Hattiesburg American: Coronavirus in Mississippi: UMMC makes ventilators with basic hardware store supplies. “Made with “primarily a garden hose, a lamp timer and electronic valve,” the ventilator, named the Robertson Ventilator, for less than $100, can be assembled in approximately 20 to 30 minutes, meaning a dedicated team of four to five could produce nearly 100 in a day if needed, he said.” “He” is Dr. Charles Robertson, a pediatric anesthesiologist at the University of Mississippi Medical Center.
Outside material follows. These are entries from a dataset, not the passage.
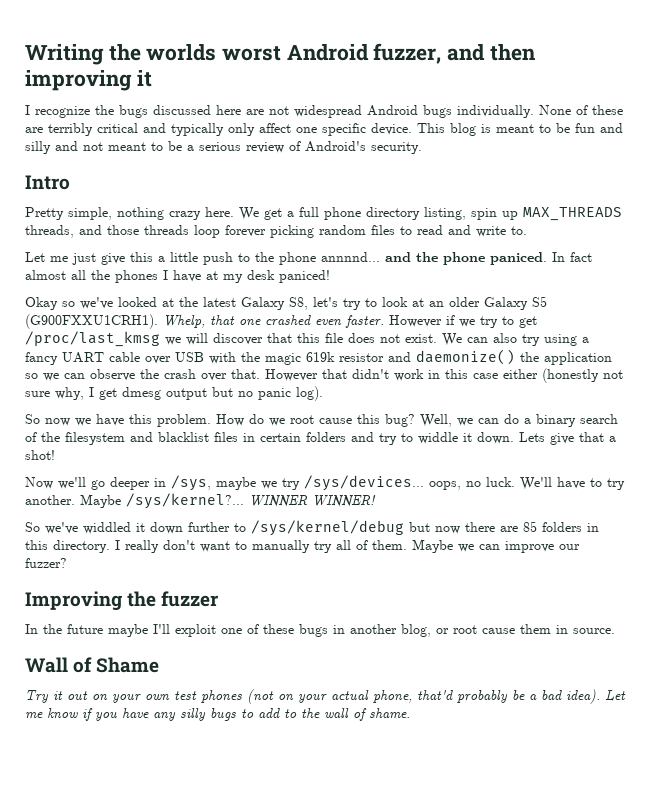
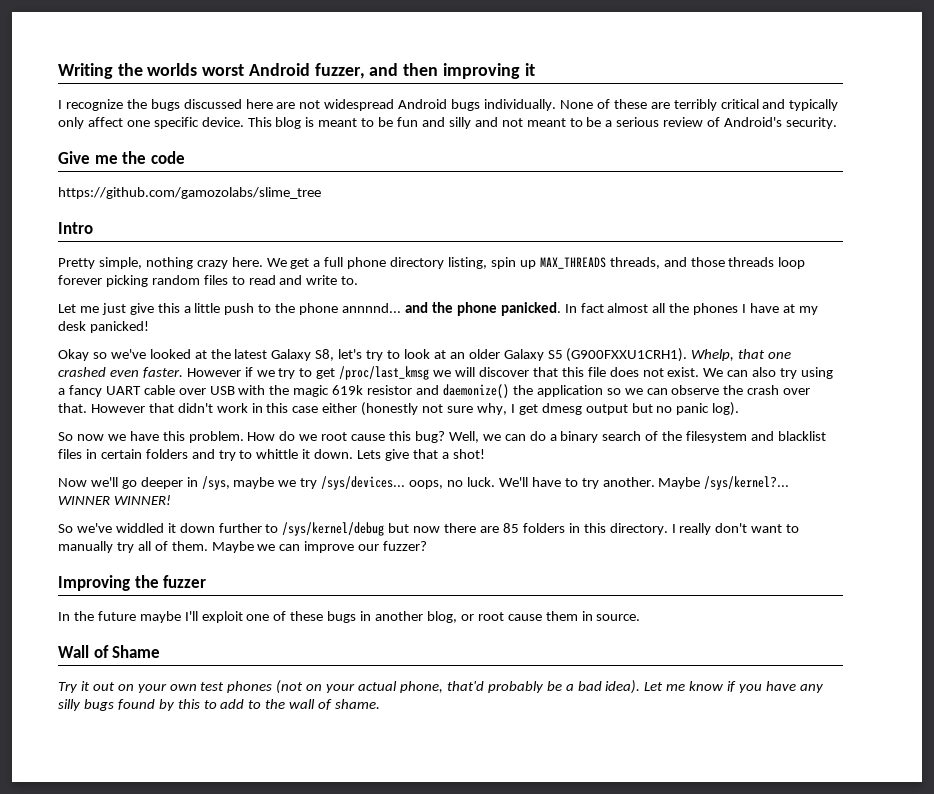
(422, 148) none -> [58,151,185,164] [58,187,321,199] // Give me the code // https://github.com/gamozolabs/slime_tree
[490,252,547,265] paniced. -> [500,302,561,316] panicked.
[279,270,330,283] paniced! -> [89,321,149,333] panicked!
[418,432,458,444] widdle -> [256,449,299,459] whittle
(236, 714) none -> [117,699,200,711] found by this

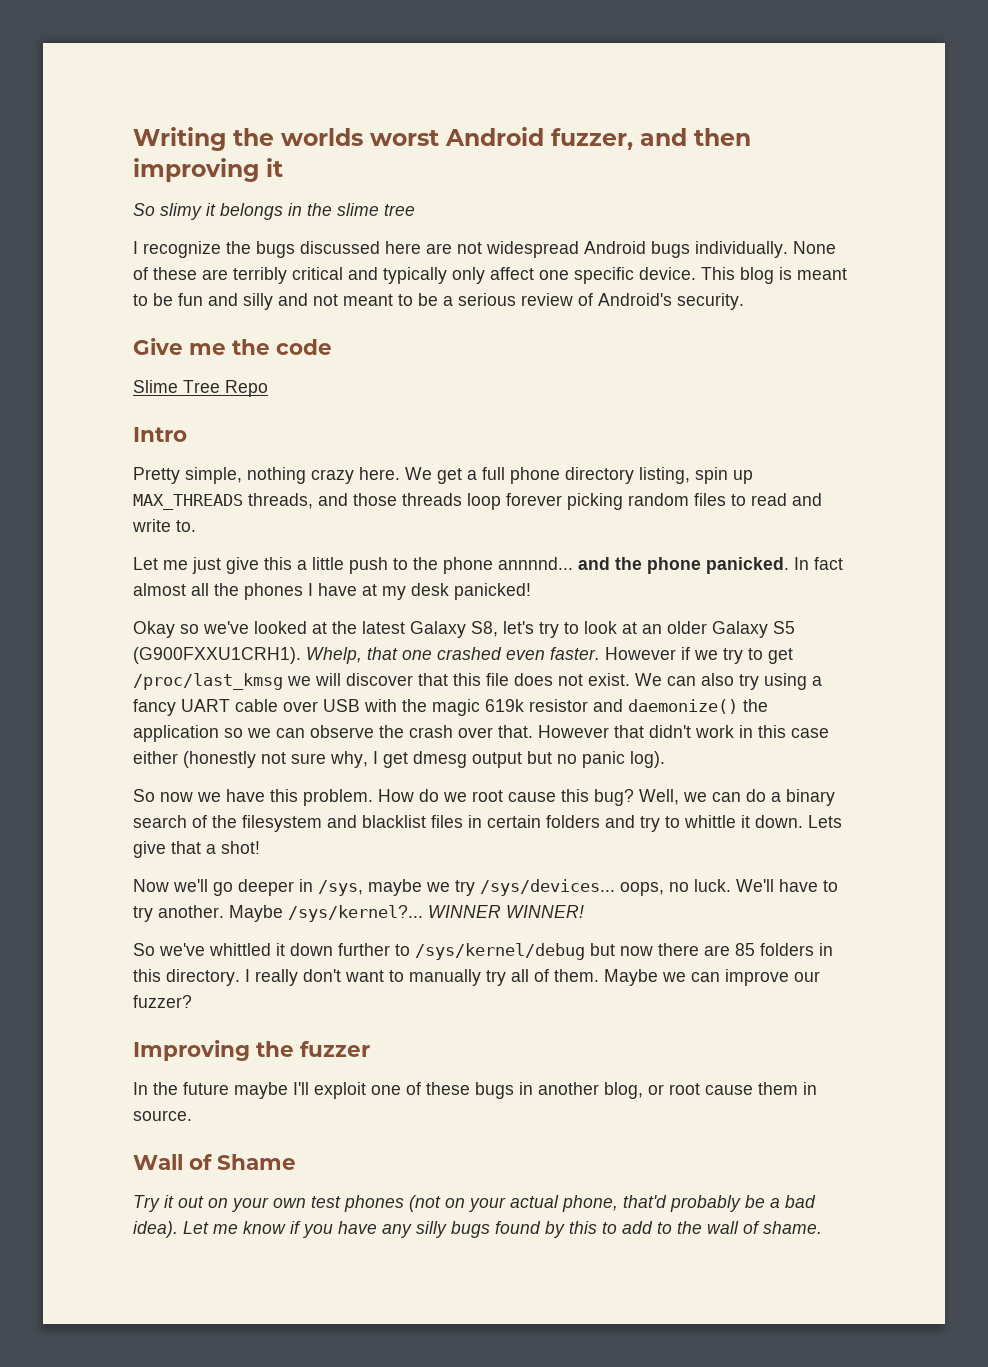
(535, 69) none -> [133,203,415,220] // So slimy it belongs in the slime tree
[58,187,321,199] https://github.com/gamozolabs/slime_tree -> [133,380,268,397] Slime Tree Repo
[115,523,164,533] widdled -> [209,943,271,956] whittled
Wired: To Beat Covid-19, Scientists Try to ‘See’ the Invisible Enemy. “ROMMIE AMARO HAS barely slept over the last month. Her voice buzzes with restless energy; her long sentences are punctuated with abrupt pauses as she recovers her train of thought. ‘Oh my God, can you tell I’m getting tired?’ the UC San Diego biophysicist asks. But ‘now is the time to not sleep,’ she says. In the past few weeks, she and her international research team have been working at all hours to deliver a powerful new tool to be used to fight the global pandemic. They are creating a moving digital replica of the coronavirus—simulated using a supercomputer—that strives for scientific accuracy down to the microbe’s individual atoms.”

Hartford Courant: Most New York coronavirus cases came from Europe, genomes show. “New research indicates that the coronavirus began to circulate in the New York area by mid-February, weeks before the first confirmed case, and that travelers brought in the virus mainly from Europe, not Asia. ‘The majority is clearly European,’ said Harm van Bakel, a geneticist at Icahn School of Medicine at Mount Sinai, who co-wrote a study awaiting peer review.”


BetaNews: Stolen Zoom account credentials are freely available on the dark web. “Loved, hated, trusted and feared in just about equal measure, Zoom has been all but unavoidable in recent weeks. Following on from a combination of privacy and security scandals, credentials for numerous Zoom account have been found on the dark web.”

The Hans India: Coronavirus in Kurnool: Police uses google maps with geotagging system to implement lockdown. “In the wake of the increasing number of coronavirus cases in the Kurnool district, the police have become even more vigilant and are using technology to contain the virus. They have made arrangements for monitoring through online by setting up of COVID-19 Command Control Center at Vyas Auditorium at the District Police Offices and the red zone regions are geotagged using google maps to identify the suspects and patients who come out from their houses.”

San Francisco Chronicle: Exclusive: Coronavirus cleanup crews on infected Navy ship using T-shirts for masks. “As the Navy races to contain a coronavirus outbreak on the aircraft carrier Theodore Roosevelt, sailors left onboard to maintain and disinfect the ship are doing so with minimal protective equipment, fashioning homemade masks out of T-shirts at the direction of the Pentagon. Some are working while they await test results, not knowing if they are spreading or catching the virus.”

Washington Post: Ninety thousand medical workers volunteered to help New York battle coronavirus. Most are sitting idle.. “Every day, he goes online and checks his messages again and again, and every day is the same: no response. George Weinhouse, a 67-year-old retired anesthesiologist, answered the call weeks ago for volunteers with medical experience to help New York weather the worst pandemic since 1918. Weinhouse stepped out of his comfortable post-career life, submitted his registration and credentials, and waited. Even as the coronavirus crisis approaches its peak in New York, straining the medical system like no other previous disaster, he’s still waiting.”